Elle compte dépasser sous peu le million de clients et développer son offre de conseil de gestion financière (suivi des dépenses, alertes de risque de découvert) grâce au Machine Learning.

Databricks bientôt déca-licorne ?

Le secteur financier, habitué à brasser des sommes folles, n'est pas le seul à être en pleine effervescence.

Databricks vient de finaliser un tour de table qui valorise l'entreprise 6,4 milliards de dollars.

Vous n'avez probablement jamais entendu parler de cette entreprise, et c'est bien normal: Databricks édite une solution logicielle de gestion de données Big Data avec des outils basés sur l'intelligence artificielle.

Il s'agit d'un véritable opérateur souterrain de l'Internet de demain. Son activité n'est pas "sexy", ne fait pas les gros titres des journaux et n'est compréhensible que d'une poignée d'informaticiens sur la planète... mais il s'agit d'une entreprise utile dont le potentiel est reconnu à sa juste valeur par les investisseurs.
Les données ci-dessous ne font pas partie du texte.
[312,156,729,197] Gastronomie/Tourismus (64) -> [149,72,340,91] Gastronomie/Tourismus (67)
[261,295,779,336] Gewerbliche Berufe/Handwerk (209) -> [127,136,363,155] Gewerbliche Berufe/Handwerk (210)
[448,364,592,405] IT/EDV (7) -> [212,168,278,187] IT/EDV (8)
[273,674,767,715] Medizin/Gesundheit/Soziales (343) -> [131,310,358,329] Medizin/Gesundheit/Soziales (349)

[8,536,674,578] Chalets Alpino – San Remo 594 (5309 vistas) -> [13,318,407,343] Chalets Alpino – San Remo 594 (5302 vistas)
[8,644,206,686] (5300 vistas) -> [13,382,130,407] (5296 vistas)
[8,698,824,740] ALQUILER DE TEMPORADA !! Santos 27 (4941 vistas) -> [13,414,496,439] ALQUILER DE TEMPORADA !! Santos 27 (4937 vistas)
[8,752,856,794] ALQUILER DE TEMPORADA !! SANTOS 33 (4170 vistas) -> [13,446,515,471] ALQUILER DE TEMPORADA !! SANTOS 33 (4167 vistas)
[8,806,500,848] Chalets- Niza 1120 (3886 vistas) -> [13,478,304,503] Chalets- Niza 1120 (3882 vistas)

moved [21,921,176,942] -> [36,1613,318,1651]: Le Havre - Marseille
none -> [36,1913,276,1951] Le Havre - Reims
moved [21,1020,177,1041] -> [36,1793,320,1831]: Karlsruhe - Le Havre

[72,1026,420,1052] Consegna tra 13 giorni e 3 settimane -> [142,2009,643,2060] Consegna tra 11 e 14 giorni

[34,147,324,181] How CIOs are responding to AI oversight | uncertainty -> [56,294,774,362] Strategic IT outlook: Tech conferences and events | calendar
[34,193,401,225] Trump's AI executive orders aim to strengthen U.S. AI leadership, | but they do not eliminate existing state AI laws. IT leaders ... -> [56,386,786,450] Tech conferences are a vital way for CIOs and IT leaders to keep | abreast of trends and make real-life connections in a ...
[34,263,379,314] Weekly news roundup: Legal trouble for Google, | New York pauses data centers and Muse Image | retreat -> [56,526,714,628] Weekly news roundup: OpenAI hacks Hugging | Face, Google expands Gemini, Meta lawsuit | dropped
Il est d'ailleurs intéressant de remarquer que de gros acteurs technologiques comme Microsoft sont présents au capital de Databricks. Quoi de mieux en effet que de posséder des parts dans les entreprises qui construisent les infrastructures de demain?

L'exemple de Databricks nous confirme qu'il existe encore un marché dynamique pour les entreprises innovantes dont l'activité apporte une réelle valeur ajoutée à l'économie.

Sortie positive pour les actionnaires de cette tech française

Terminons ce tour d'horizon par une bonne nouvelle hexagonale. Comitam, une start-up française qui avait effectué une levée de fonds en crowd-funding sur Anaxago il y a quatre ans, a annoncée son rachat.

Créée en 2011, l'entreprise met en relation des familles en deuil avec des professionnels des métiers du funéraires par le biais de sa plate-forme web. Elle apport ainsi une réponse technologique à une problématique bien réelle qui concerne, un jour ou l'autre, chacun d'entre nous: Comitam est tout à fait le genre de start-up que nous affectionnons.

Les sorties positives pour les investisseurs en financement participatif sont fréquentes, mais elles ont souvent lieu sous le sceau du secret. Sur le dossier Comitam, nous ne boudons pas notre plaisir de pouvoir, pour une fois, vous donner des chiffres précis.

Les investisseurs de la première heure ont été généreusement récompensés avec un multiple de 167% par rapport à la valorisation retenue lors du tour de table chez Anaxago. La performance est d'autant plus belle lorsque l'on sait que, sur la même période, le CAC40 s'est contenté d'un modeste +28 %, ce qui est déjà considéré comme une excellente performance pour l'indice français.

Ces trois exemples nous rappellent que l'investissement dans les entreprises non-cotées possédant une activité tangible n'est pas qu'une question idéologique ou un moyen de protection du patrimoine: c'est aussi l'occasion de réaliser de splendides plus-values!